Kamis, 01 Maret 2012

Kembali ke Zaman Soeharto, Bisnis PNS Harus Dibatasi

Pemerintah diminta mengubah aturan disiplin Pegawai Negeri Sipil (PNS) kembali ke zaman Presiden Soeharto. Presiden Soeharto secara tegas mengatakan PNS dilarang berbisnis.

"Sebaiknya ada pembatasan PNS yang berbisnis karena potensi menimbulkan benturan kepentingan," ungkap Mantan Kepala Pusat Pelaporan dan Analisis Transaksi Keuangan (PPATK) Yunus Husein kepada detikFinance di Jakarta, Kamis (1/3/2012).

Menurut Yunus, PNS yang berbisnis nantinya akan menimbulkan benturan kepentingan alias conflict of interest dan yang lebih berbahaya adalah penyalahgunaan jabatan. "Hal ini harus dicegah untuk mencegah kerugian pada publik atau negara," tutur Yunus.

Sebelumnya, Wakil Kepala PPATK Agus Santoso mengatakan PPATK menemukan modus PNS dalam hal pencucian uang hasil korupsi.

"Cara-cara pencucian uang hasil korupsi antara lain dilakukan dengan memasukkan uang tersebut ke usaha bisnis dan investasi untuk dicuci dan hasilnya seolah-olah uang yang diperoleh secara legal," ungkap Agus.

Dalam PP Nomor 6 Tahun 1974 sebagaimana diperbarui melalui PP Nomor 30 tahun 1980 yang dikeluarkan Presiden Soeharto memang disebutkan PNS dilarang memiliki seluruh atau sebagian perusahaan swasta, memimpin duduk sebagai anggota pengurus atau pengawas suatu perusahaan swasta dan melakukan kegiatan usaha dagang, baik secara resmi maupun sambilan. Namun memang sanksi yang tertuang dalam PP tersebut sama sekali tidak bersifat tegas.

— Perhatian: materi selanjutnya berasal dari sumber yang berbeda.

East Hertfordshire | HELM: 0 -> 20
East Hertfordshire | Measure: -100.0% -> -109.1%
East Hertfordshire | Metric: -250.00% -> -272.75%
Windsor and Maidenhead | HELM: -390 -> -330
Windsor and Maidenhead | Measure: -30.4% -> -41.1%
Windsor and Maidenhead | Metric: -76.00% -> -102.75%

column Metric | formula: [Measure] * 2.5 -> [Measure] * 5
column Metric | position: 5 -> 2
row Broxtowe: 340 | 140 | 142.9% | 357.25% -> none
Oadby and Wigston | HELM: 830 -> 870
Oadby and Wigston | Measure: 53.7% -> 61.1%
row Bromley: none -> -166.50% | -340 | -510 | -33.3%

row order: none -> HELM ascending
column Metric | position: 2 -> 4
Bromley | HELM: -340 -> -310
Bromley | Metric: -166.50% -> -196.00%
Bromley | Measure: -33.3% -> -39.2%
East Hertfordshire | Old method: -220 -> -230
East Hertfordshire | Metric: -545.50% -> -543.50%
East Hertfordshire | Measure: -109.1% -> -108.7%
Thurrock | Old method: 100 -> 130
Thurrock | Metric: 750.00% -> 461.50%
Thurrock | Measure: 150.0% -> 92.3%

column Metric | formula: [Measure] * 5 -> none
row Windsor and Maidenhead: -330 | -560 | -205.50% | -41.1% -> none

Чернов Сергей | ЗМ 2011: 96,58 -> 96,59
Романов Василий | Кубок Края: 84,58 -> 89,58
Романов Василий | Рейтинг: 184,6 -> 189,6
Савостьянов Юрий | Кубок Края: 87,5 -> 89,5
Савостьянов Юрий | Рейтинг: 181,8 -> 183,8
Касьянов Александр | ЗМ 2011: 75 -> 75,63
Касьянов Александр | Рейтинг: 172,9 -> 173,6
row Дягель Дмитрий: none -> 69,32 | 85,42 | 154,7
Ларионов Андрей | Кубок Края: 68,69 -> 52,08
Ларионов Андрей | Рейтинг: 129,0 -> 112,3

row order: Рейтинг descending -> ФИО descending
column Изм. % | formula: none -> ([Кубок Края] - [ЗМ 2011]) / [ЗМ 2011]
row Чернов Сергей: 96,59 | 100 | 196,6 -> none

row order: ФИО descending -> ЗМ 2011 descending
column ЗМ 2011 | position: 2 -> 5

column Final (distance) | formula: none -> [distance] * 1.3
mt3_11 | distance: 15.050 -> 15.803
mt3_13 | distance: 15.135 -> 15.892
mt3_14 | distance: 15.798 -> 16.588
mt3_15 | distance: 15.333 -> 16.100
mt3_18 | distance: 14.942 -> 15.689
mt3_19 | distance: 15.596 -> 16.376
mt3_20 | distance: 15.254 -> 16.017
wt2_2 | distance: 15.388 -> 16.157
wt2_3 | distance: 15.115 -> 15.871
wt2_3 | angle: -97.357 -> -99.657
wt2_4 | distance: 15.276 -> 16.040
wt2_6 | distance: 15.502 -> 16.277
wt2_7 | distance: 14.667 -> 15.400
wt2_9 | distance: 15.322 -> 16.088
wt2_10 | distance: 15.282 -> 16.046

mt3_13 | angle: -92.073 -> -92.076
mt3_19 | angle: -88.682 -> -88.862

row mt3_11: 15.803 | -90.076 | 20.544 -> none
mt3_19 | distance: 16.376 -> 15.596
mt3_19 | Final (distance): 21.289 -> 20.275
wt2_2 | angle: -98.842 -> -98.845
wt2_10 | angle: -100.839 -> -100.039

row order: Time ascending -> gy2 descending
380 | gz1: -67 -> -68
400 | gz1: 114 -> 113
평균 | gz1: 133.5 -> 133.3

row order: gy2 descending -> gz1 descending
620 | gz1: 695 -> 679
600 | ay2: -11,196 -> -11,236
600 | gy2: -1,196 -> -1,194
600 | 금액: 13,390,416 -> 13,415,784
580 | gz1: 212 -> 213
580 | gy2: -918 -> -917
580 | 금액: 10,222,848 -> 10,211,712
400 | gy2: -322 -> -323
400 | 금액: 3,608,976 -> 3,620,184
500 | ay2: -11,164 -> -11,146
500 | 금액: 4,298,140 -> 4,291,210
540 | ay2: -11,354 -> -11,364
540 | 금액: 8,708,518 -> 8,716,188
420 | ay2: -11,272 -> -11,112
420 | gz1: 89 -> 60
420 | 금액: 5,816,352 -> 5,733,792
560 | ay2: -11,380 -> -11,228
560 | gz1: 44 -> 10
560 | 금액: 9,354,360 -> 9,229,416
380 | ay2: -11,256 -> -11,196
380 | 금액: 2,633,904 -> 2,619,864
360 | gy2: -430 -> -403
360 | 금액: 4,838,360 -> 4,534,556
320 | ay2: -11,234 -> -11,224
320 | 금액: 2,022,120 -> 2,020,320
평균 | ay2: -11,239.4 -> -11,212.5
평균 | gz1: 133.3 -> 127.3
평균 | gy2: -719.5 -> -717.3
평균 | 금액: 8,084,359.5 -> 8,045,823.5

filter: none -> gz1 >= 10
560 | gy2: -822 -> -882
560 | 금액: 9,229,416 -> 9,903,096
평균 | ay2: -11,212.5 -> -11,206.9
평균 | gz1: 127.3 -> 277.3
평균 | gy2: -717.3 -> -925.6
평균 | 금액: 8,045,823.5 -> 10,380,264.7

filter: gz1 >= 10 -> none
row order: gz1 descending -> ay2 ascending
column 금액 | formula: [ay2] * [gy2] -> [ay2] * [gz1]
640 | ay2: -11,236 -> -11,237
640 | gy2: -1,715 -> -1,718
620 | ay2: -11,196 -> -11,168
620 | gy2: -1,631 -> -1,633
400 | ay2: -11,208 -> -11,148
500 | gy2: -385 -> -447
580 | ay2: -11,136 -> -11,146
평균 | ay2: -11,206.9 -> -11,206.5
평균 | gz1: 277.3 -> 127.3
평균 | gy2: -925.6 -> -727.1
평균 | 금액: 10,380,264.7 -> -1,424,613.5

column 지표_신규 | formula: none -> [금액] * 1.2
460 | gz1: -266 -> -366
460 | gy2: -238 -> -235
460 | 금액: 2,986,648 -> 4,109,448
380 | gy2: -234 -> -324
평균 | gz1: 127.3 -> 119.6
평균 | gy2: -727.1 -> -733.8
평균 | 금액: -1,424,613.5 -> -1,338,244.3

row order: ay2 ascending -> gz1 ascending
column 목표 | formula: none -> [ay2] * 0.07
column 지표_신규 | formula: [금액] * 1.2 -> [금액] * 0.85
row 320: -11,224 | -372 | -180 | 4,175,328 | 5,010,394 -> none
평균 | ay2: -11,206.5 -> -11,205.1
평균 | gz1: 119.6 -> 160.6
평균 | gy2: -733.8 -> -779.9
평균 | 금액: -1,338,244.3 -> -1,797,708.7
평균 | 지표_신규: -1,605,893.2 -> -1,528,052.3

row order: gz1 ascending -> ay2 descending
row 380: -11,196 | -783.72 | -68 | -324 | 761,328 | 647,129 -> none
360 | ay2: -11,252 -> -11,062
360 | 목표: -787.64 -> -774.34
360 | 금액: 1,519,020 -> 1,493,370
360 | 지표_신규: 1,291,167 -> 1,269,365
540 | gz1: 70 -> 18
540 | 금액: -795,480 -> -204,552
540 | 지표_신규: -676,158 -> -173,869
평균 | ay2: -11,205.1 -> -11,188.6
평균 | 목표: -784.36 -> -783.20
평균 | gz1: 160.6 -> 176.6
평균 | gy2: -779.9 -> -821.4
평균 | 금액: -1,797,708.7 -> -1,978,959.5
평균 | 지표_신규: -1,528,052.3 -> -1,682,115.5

Meskipun begitu, ada sebuah larangan bagi PNS yang setidaknya bisa dijadikan pedoman. Namun, tidak untuk saat ini karena Presiden SBY mengubahnya.

PP Nomor 30 tahun 1980 oleh SBY diganti menjadi PP nomor 53 tahun 2010 yang dikeluarkan SBY, ternyata pasal-pasal larangan berbisnis dihapuskan. Dalam aturan tersebut, terdapat 15 poin dalam pasal 4 yang berisi larangan-larangan bagi PNS. Antara lain, PNS dilarang bekerja pada perusahaan asing, konsultan asing, atau lembaga swadaya masyarakat asing.